La 4e de couverture de Golem des éditions Gallimard :

Soupçonné du meurtre de son ex-femme, décédée dans un mystérieux accident de voiture, Gustave Meyer, grand maître international d’échecs, voit soudain sa vie basculer. En un instant, ce solitaire devient un fugitif partout recherché.
Dissimulé sous une autre identité, isolé des siens, il est rattrapé par ses failles : l’étrange opération chirurgicale qu’il a subie à son insu et qui l’a «golémisé» en décuplant ses facultés mentales ; la relation ambiguë qu’il entretient avec l’ami qui l’a opéré ; le sentiment diffus de ne plus s’appartenir et de devenir un monstre au regard de la société.
Une clé lui manque, qu’il part chercher en errant au cœur de la vieille Europe, deux femmes à ses trousses : Emma, sa propre fille, qui essaie de l’aider, et Nina, chargée de l’enquête policière.
Meyer y parviendra-t-il à temps? Sera-t-il assez solide pour faire face à la vérité qu’il va découvrir?


Challenge Rentrée littéraire janvier 2016Pierre ASSOULINE
Golem
Gallimard, Janvier 2016, 272 pages

14 réflexions au sujet de « Golem – Pierre Assouline »

  1. Justement, je lisais un assouline pour la première fois ( en cours de lecture, Sigmaringen) et je me demandais si je lirais d’autres romans de cet auteur pour me faire une idée de son oeuvre. visiblement, il faut que j’en choissise un autre que golem. tu en as lu d’autres ?

  2. Je l’avais repéré dans la rentrée littéraire mais là tu m’as refroidie! MAis je ne suis qu’à moitié étonnée. Selon moi aussi il fait partie des auteurs de qualité, j’avais beaucoup La cliente. Mais la plupart de ses autres publications ont souvent reçu un accueil mitigé, et je n’ai jamais été retentée, sans renoncer pour autant. Ce ne sera pas encore pour cette fois.

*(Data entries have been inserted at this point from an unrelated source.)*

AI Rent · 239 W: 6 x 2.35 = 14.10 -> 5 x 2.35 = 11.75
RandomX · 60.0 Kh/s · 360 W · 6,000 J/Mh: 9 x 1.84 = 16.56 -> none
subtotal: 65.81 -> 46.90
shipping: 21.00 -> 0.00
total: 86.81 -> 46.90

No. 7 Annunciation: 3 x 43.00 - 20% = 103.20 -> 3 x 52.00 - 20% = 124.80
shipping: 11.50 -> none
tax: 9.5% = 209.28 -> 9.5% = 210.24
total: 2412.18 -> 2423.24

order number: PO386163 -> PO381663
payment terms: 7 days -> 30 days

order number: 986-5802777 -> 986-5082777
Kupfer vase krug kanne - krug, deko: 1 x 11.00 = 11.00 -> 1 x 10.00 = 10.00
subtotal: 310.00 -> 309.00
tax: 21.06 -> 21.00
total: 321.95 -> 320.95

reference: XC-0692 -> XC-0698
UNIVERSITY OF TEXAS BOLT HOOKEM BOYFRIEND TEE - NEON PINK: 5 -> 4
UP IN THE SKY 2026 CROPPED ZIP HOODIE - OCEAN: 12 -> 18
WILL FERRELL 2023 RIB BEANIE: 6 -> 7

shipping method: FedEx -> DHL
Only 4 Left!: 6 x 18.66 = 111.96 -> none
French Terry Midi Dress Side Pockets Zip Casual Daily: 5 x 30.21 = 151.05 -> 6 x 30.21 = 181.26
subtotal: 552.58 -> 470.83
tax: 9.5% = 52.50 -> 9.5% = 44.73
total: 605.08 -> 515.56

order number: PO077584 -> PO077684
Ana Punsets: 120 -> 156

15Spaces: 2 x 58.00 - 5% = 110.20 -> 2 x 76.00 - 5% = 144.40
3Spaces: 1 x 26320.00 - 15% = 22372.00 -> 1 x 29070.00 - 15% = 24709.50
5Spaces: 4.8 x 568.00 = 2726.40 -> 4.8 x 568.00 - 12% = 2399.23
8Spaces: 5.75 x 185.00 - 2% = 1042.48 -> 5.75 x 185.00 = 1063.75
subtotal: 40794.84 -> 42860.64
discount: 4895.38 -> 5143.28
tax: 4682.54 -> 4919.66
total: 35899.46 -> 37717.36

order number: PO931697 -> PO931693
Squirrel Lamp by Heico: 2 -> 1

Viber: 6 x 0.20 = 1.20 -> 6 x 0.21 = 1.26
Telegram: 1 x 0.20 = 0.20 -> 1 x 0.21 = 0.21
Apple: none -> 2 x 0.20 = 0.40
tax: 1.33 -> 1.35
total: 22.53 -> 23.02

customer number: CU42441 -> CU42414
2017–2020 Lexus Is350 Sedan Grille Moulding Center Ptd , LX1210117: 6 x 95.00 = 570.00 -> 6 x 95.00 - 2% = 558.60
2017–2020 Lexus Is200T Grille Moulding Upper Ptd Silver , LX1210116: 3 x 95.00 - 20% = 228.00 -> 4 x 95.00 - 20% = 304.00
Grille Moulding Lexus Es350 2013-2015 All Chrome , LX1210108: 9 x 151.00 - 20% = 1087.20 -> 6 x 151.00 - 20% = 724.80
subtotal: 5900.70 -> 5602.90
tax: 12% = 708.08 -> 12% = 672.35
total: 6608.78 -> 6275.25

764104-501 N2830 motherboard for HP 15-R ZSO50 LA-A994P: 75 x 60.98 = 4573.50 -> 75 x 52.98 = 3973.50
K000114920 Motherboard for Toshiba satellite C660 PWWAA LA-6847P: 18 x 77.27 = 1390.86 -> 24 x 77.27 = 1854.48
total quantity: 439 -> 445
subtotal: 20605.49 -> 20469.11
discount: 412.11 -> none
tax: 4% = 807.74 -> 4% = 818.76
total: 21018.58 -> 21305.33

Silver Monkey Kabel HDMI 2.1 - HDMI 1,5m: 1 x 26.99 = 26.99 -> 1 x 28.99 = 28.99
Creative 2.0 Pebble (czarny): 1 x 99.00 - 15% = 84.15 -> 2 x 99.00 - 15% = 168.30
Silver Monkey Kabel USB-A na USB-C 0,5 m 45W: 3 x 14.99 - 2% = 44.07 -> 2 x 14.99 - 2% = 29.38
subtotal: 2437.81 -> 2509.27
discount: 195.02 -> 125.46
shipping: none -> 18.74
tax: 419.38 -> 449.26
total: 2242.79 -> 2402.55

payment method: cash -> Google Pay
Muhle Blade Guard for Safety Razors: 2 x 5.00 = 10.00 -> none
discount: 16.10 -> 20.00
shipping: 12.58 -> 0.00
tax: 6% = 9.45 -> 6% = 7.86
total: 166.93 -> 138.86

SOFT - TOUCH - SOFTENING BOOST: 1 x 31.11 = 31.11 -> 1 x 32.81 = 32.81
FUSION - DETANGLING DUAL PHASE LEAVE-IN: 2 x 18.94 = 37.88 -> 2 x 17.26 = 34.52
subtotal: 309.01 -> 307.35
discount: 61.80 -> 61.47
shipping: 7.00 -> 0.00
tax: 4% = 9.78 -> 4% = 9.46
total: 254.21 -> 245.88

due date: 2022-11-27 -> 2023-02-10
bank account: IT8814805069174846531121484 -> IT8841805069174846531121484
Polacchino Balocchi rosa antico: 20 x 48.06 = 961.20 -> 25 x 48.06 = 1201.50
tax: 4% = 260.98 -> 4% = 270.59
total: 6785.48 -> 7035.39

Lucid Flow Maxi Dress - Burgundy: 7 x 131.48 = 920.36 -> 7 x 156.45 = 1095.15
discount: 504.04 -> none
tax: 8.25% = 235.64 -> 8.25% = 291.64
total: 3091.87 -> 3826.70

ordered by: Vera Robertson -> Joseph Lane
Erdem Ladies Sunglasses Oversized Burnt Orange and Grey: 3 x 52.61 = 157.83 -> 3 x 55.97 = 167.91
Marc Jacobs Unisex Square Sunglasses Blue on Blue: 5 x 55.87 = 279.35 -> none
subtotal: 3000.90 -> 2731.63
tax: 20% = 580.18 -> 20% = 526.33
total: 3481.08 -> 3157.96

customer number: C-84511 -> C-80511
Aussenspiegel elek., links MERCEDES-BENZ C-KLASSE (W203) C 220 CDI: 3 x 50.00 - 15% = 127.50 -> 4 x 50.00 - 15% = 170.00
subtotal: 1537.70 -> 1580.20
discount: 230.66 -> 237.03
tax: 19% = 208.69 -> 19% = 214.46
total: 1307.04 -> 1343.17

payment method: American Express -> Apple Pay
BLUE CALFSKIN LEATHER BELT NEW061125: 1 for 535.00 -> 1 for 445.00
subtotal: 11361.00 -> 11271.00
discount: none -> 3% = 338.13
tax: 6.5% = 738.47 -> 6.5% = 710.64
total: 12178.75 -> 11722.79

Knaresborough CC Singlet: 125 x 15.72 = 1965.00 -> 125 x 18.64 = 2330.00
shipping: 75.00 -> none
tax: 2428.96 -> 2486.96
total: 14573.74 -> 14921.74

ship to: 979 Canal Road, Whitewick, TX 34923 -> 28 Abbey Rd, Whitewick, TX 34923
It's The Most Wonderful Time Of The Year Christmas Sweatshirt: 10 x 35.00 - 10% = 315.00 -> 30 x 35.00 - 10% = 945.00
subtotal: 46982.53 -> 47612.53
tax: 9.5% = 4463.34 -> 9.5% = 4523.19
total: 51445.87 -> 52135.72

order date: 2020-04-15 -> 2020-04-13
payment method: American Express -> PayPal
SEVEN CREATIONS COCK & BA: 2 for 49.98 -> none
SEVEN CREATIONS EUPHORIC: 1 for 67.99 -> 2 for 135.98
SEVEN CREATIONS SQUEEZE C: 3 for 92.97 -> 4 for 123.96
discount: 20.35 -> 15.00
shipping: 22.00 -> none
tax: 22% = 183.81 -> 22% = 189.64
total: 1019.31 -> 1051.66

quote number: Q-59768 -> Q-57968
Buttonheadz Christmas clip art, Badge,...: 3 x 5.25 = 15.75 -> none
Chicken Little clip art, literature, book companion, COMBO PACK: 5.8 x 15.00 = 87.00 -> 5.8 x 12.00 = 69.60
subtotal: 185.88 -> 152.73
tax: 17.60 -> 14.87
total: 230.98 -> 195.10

    • Je suis déçue, mais en effet, je ne renoncerais pas pour autant. C’est vrai que plusieurs de ces derniers livres ont reçu un avis mitigé. Peut-être que celui-là suivra la même voie …

  3. Le titre m’avait attiré l’oeil, mais je n’ai jamais été vraiment enthousiasmée par un roman d’Assouline, même si ses thématiques sont souvent intéressantes (Sigmaringen, les Rothschild…) le seul que j’avais bien aimé c’était Le Dernier des Camondo, mais c’était , je pense, aussi parce que j’avais visité le Musée Camondo et l’exposition au MAHJ à l’époque.

    • Comme toi, j’ai également aimé Le Dernier des Camondo, et j’ai toujours ce livre en tête d’ailleurs quand je pense à Assouline. J’ai un peu le sentiment – sans vraiment pouvoir juger car je ne connais pas son oeuvre – qu’il serait peut-être plus à l’aise dans des récits ou essais.